A stretch of the entries below is to be set down exactly, running from the line with "Example for SmartTaskTracker" through the line with "me understand the", both included, and no other line.

___ Records for the task

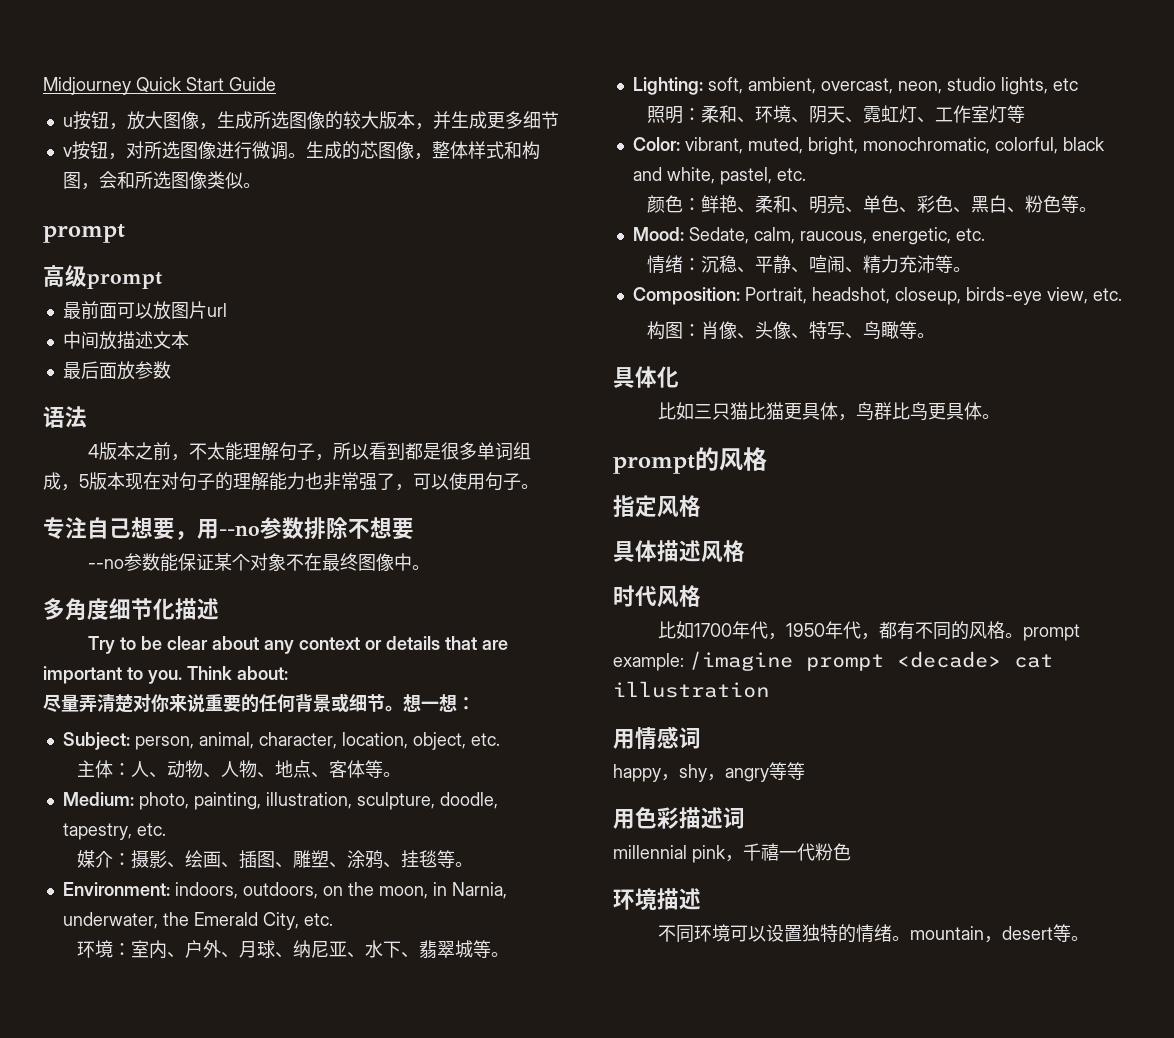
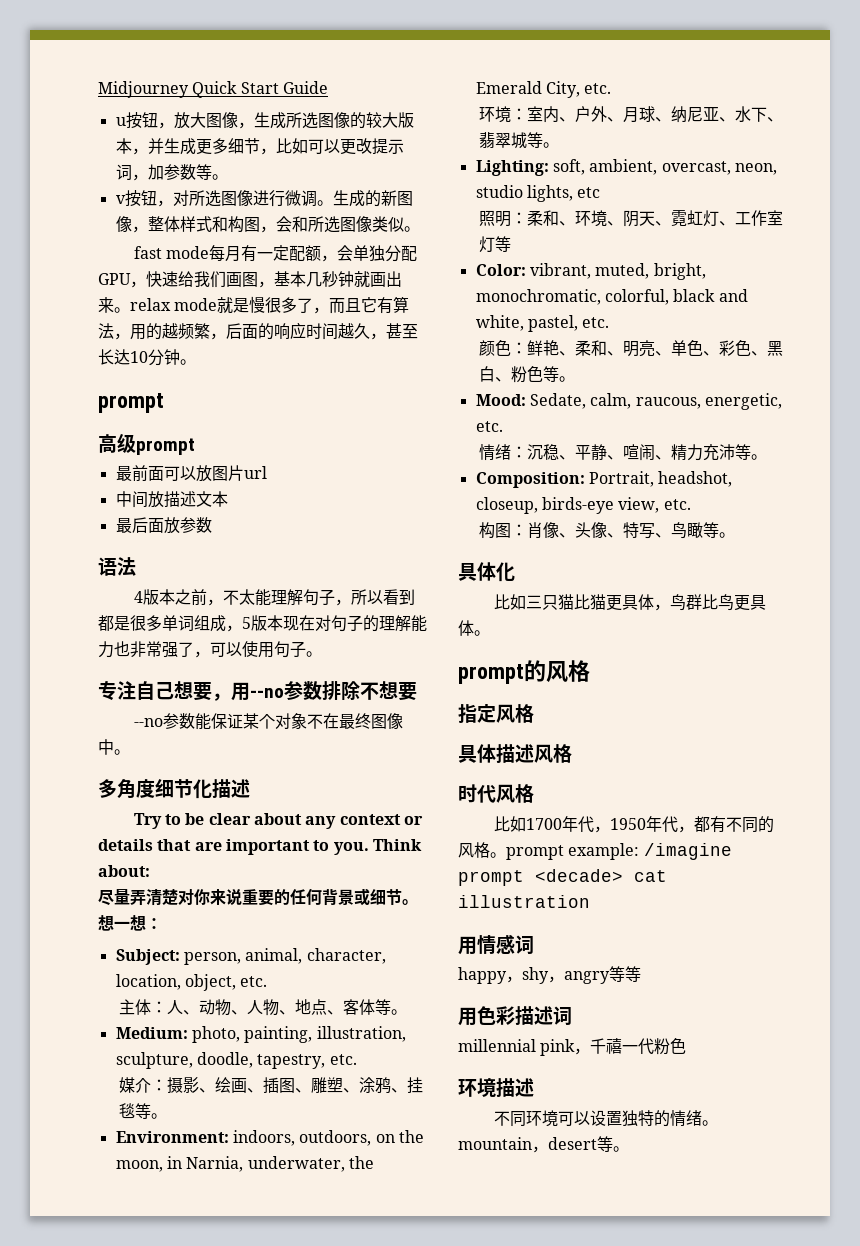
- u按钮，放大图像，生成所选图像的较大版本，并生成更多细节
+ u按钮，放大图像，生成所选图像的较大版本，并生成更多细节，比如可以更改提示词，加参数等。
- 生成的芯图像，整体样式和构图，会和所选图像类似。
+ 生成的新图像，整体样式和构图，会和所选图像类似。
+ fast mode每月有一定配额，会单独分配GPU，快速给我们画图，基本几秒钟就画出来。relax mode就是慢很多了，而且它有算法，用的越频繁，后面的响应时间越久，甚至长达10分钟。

______
___ Records for the task

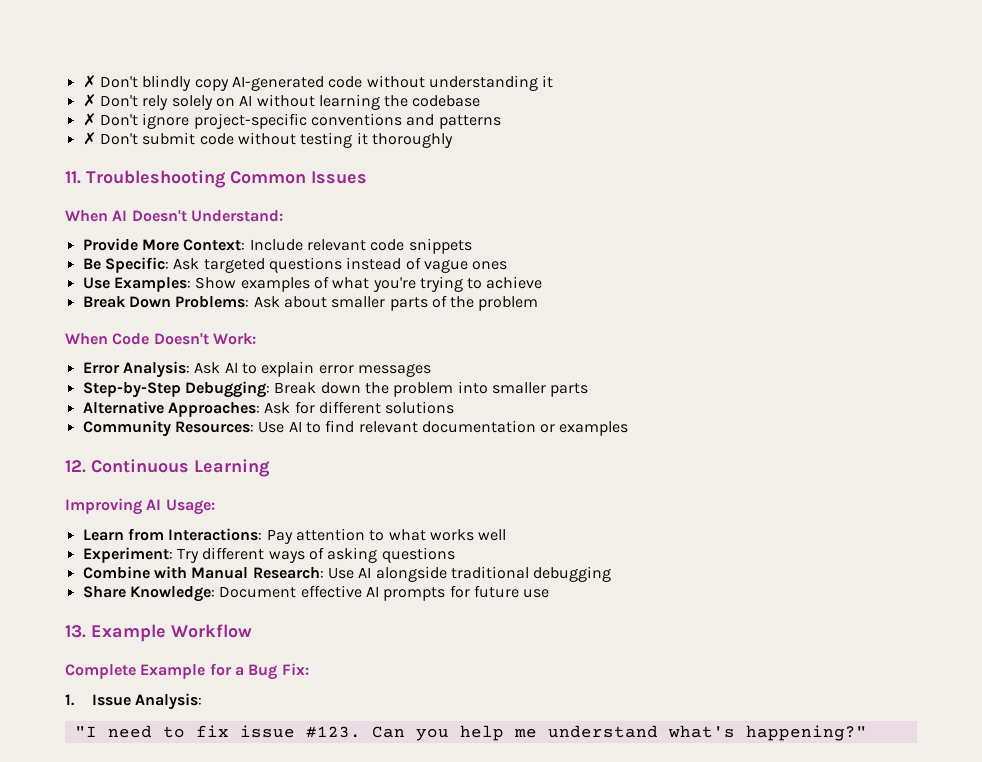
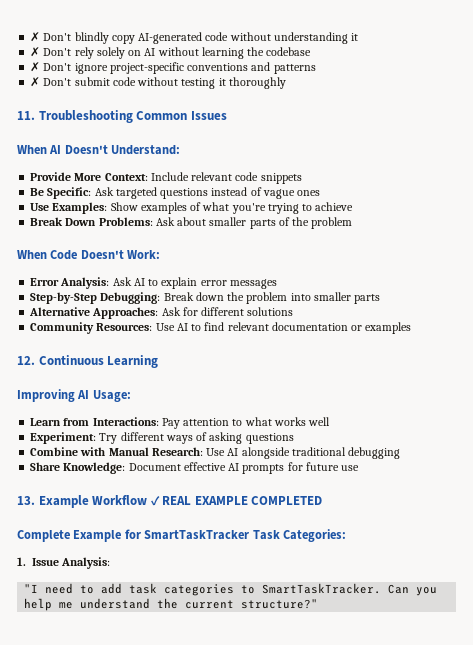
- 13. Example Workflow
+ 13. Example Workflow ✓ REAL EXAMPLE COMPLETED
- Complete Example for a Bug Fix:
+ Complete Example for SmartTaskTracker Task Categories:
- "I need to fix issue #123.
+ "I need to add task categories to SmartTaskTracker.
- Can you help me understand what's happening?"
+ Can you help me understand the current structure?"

______

> Written response
+ Complete Example for SmartTaskTracker Task Categories:
- "I need to fix issue #123.
+ "I need to add task categories to SmartTaskTracker.
- Can you help me understand what's happening?"
+ Can you help me understand the current structure?"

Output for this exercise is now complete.